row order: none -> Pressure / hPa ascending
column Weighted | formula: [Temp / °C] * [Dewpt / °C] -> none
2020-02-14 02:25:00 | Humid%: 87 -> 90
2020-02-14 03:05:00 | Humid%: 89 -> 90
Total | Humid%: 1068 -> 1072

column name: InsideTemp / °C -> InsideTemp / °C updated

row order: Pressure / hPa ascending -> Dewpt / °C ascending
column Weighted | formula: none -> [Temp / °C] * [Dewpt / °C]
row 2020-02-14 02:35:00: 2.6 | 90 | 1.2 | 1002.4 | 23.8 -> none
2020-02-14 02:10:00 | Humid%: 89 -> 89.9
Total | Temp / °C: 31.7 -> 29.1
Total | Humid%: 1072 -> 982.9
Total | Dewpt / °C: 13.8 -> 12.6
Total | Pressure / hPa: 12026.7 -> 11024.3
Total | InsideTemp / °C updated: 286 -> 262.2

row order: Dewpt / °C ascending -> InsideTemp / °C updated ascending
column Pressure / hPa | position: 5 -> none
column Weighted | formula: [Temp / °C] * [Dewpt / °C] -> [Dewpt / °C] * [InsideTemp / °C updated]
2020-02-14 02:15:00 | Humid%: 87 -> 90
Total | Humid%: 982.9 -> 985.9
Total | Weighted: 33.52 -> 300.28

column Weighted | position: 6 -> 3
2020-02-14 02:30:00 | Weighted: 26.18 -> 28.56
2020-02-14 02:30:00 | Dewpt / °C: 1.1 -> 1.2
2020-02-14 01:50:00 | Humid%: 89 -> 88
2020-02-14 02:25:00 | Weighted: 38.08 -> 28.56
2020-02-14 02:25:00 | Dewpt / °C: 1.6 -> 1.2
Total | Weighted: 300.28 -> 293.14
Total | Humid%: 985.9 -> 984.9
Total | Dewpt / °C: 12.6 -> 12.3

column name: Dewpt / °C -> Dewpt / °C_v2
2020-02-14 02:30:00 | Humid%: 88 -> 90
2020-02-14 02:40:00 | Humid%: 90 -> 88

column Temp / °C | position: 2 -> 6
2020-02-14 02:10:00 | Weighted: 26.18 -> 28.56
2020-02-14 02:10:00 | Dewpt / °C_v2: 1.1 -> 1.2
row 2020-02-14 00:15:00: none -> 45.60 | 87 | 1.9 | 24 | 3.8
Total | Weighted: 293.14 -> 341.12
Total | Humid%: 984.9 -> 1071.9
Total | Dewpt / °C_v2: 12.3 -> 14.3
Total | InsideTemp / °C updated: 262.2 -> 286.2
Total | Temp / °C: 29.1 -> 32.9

# [Assigned task]
Each entry above should be restated exactly as supplied.

# [Solution to this exercise]
row order: none -> Pressure / hPa ascending
column Weighted | formula: [Temp / °C] * [Dewpt / °C] -> none
2020-02-14 02:25:00 | Humid%: 87 -> 90
2020-02-14 03:05:00 | Humid%: 89 -> 90
Total | Humid%: 1068 -> 1072

column name: InsideTemp / °C -> InsideTemp / °C updated

row order: Pressure / hPa ascending -> Dewpt / °C ascending
column Weighted | formula: none -> [Temp / °C] * [Dewpt / °C]
row 2020-02-14 02:35:00: 2.6 | 90 | 1.2 | 1002.4 | 23.8 -> none
2020-02-14 02:10:00 | Humid%: 89 -> 89.9
Total | Temp / °C: 31.7 -> 29.1
Total | Humid%: 1072 -> 982.9
Total | Dewpt / °C: 13.8 -> 12.6
Total | Pressure / hPa: 12026.7 -> 11024.3
Total | InsideTemp / °C updated: 286 -> 262.2

row order: Dewpt / °C ascending -> InsideTemp / °C updated ascending
column Pressure / hPa | position: 5 -> none
column Weighted | formula: [Temp / °C] * [Dewpt / °C] -> [Dewpt / °C] * [InsideTemp / °C updated]
2020-02-14 02:15:00 | Humid%: 87 -> 90
Total | Humid%: 982.9 -> 985.9
Total | Weighted: 33.52 -> 300.28

column Weighted | position: 6 -> 3
2020-02-14 02:30:00 | Weighted: 26.18 -> 28.56
2020-02-14 02:30:00 | Dewpt / °C: 1.1 -> 1.2
2020-02-14 01:50:00 | Humid%: 89 -> 88
2020-02-14 02:25:00 | Weighted: 38.08 -> 28.56
2020-02-14 02:25:00 | Dewpt / °C: 1.6 -> 1.2
Total | Weighted: 300.28 -> 293.14
Total | Humid%: 985.9 -> 984.9
Total | Dewpt / °C: 12.6 -> 12.3

column name: Dewpt / °C -> Dewpt / °C_v2
2020-02-14 02:30:00 | Humid%: 88 -> 90
2020-02-14 02:40:00 | Humid%: 90 -> 88

column Temp / °C | position: 2 -> 6
2020-02-14 02:10:00 | Weighted: 26.18 -> 28.56
2020-02-14 02:10:00 | Dewpt / °C_v2: 1.1 -> 1.2
row 2020-02-14 00:15:00: none -> 45.60 | 87 | 1.9 | 24 | 3.8
Total | Weighted: 293.14 -> 341.12
Total | Humid%: 984.9 -> 1071.9
Total | Dewpt / °C_v2: 12.3 -> 14.3
Total | InsideTemp / °C updated: 262.2 -> 286.2
Total | Temp / °C: 29.1 -> 32.9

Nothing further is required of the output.